If you knew then what you know now
Whether you're just finishing medical school, contemplating retirement, or somewhere in between, the commencement address delivered by surgeon, Harvard Medical School professor, and New Yorker writer Atul Gawande to Stanford School of Medicine graduates last month should be required reading, particularly for its provocative and paradoxical description of modern medicine:
medicine requires the innovation of entire packages of care – with medicines
and technologies and clinicians designed to fit together seamlessly, monitored
carefully, adjusted perpetually, and shown to produce ever better service and
results for people at the lowest possible cost for society. ... It is work with
a different set of values from the ones that medicine traditionally has had:
values of teamwork instead of individual autonomy, ambition for the right
process rather than the right technology, and, perhaps above all, humility – for
we need the humility to recognize that, under conditions of complexity, no
technology will be infallible.”
The speech is published on the New Yorker web site, where you can read it, channel your inner med student, and ponder whether you'd do it all over again if you knew then what you know today.

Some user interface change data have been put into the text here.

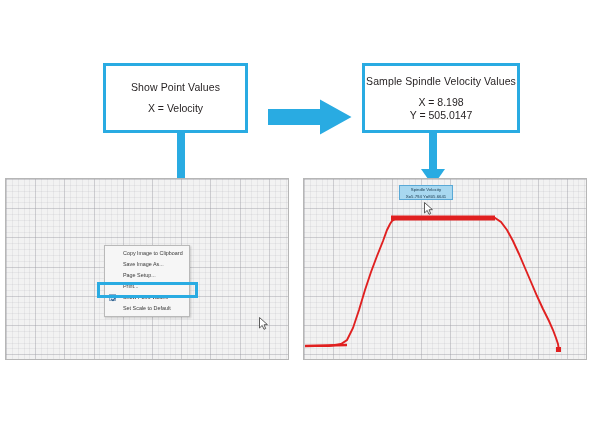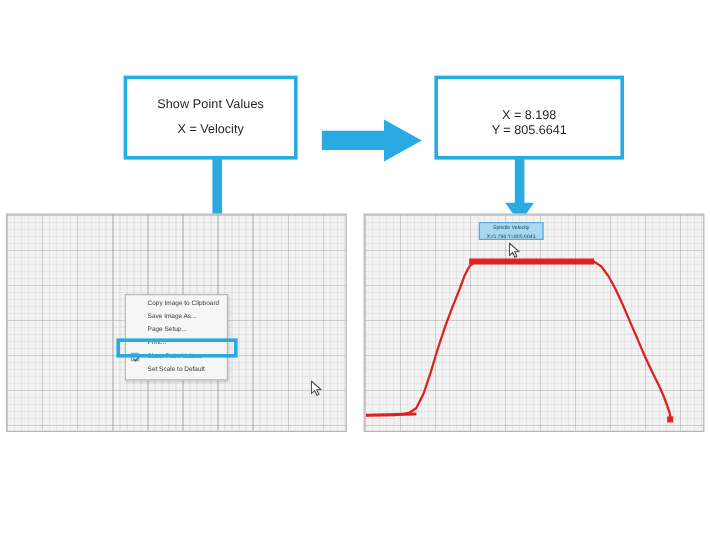"Sample Spindle Velocity Values" div.ttl { html: none -> <div>Sample Spindle Velocity Values</div> }
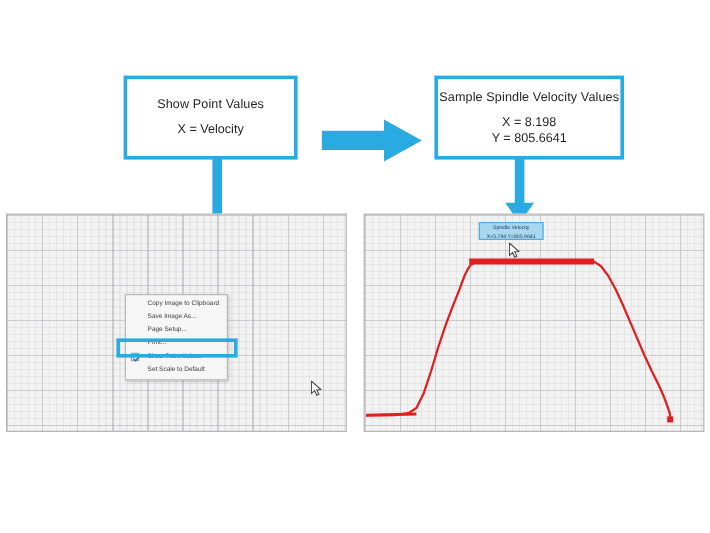"Y = 805.6641" div.ln { text: 805.6641 -> 505.0147 }
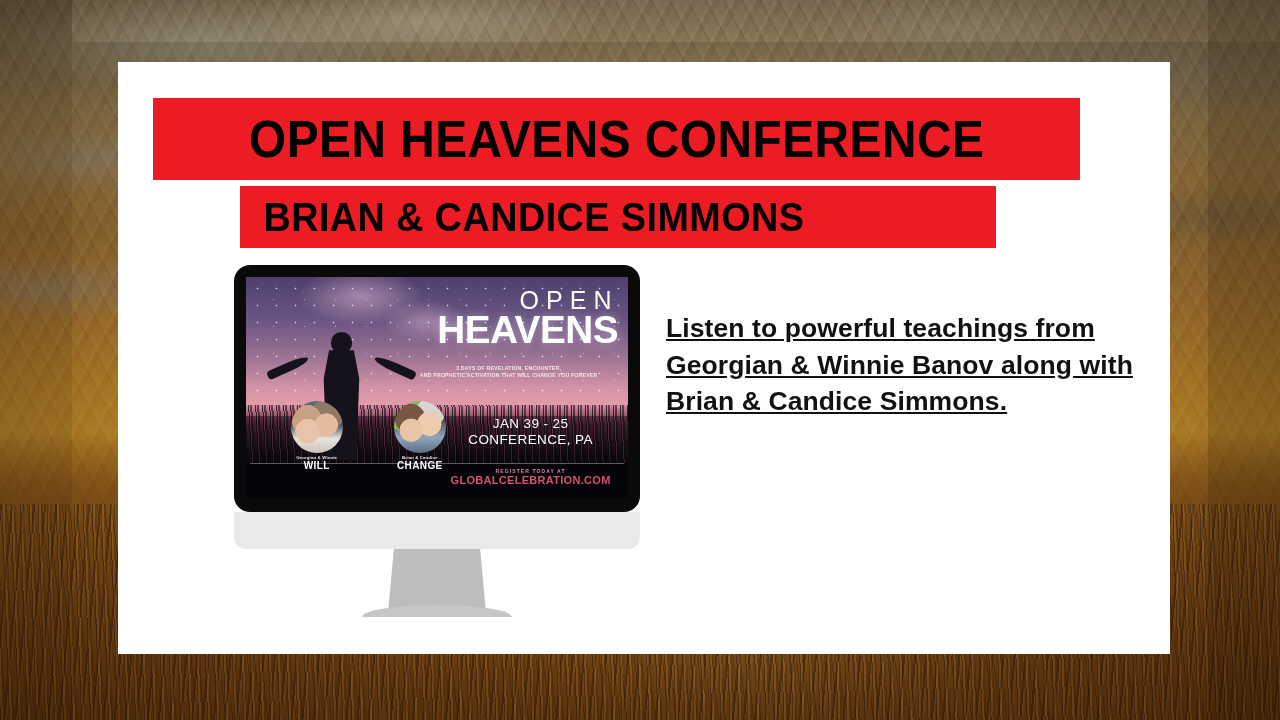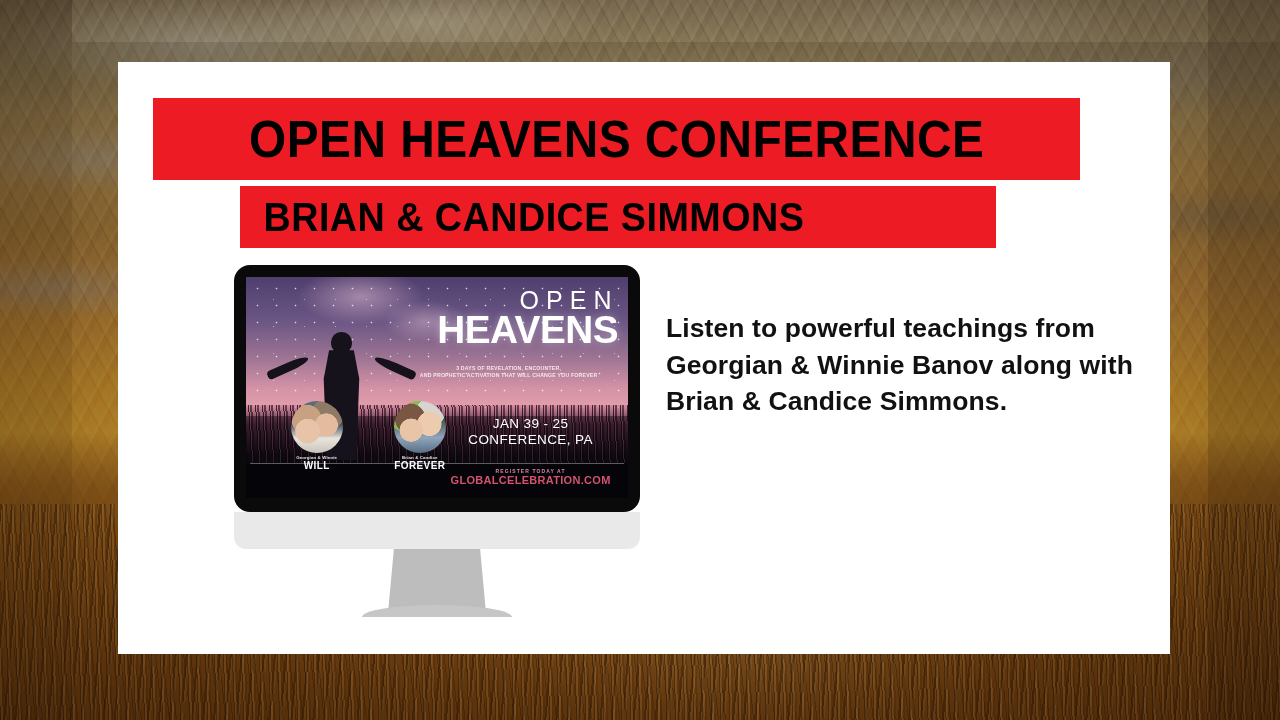"Listen to powerful teachings from" #body-copy { text-decoration: none -> underline }
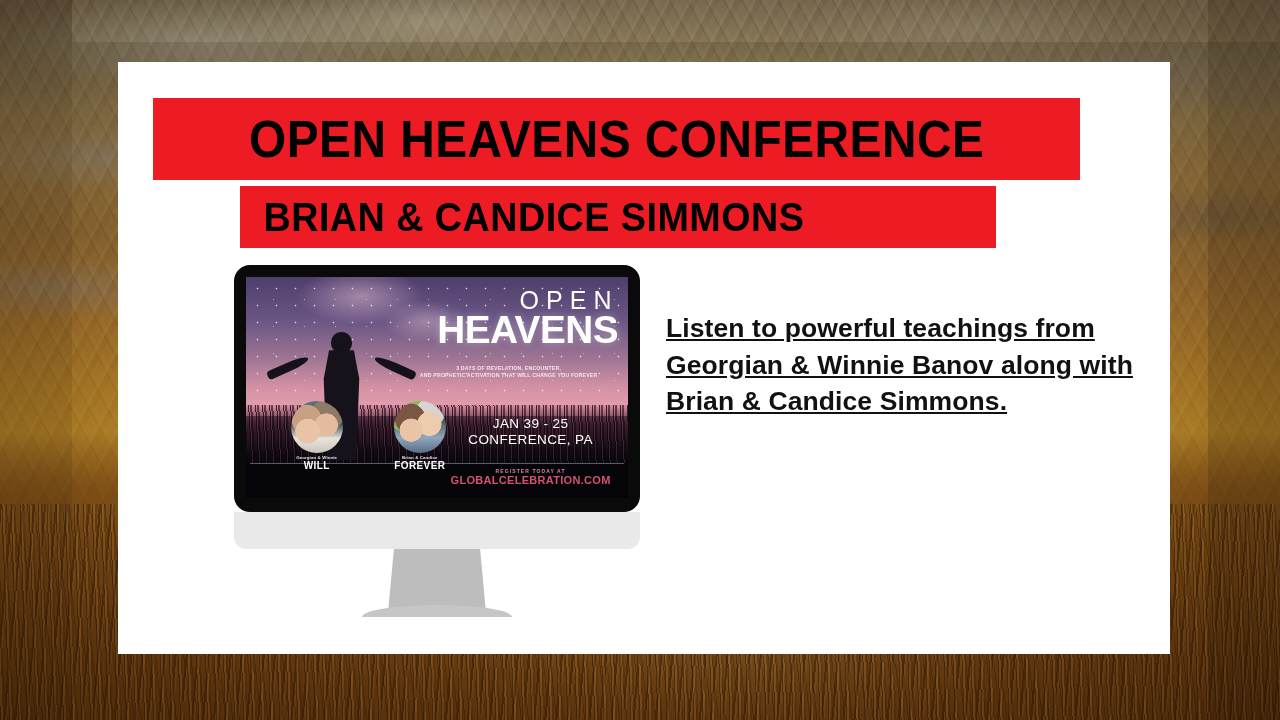"FOREVER" div.speaker-name { text: FOREVER -> CHANGE }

Family physicians' compensation continues to lag
The median compensation earned by family physicians whose practices don’t include obstetrics was $183,999 in 2009, an increase of 2.4 percent from the previous year, according to the Medical Group Management Association (MGMA) Physician Compensation and Production Survey: 2010 Report Based on 2009 Data. Pediatricians and internists saw slightly greater increases of 2.6 and 3.1 percent, respectively. The specialties with the greatest increases in median compensation were dermatology, with 12.3 percent, and ophthalmology, with 7.7 percent. Both may have benefited from increased demand for non-covered elective procedures, for which they can collect the full fee at the time of service, according to the MGMA. Among other specialties, two saw lower increases than family medicine (emergency medicine and hematology/oncology), and two saw decreases (obstetrics/gynecology and invasive cardiology).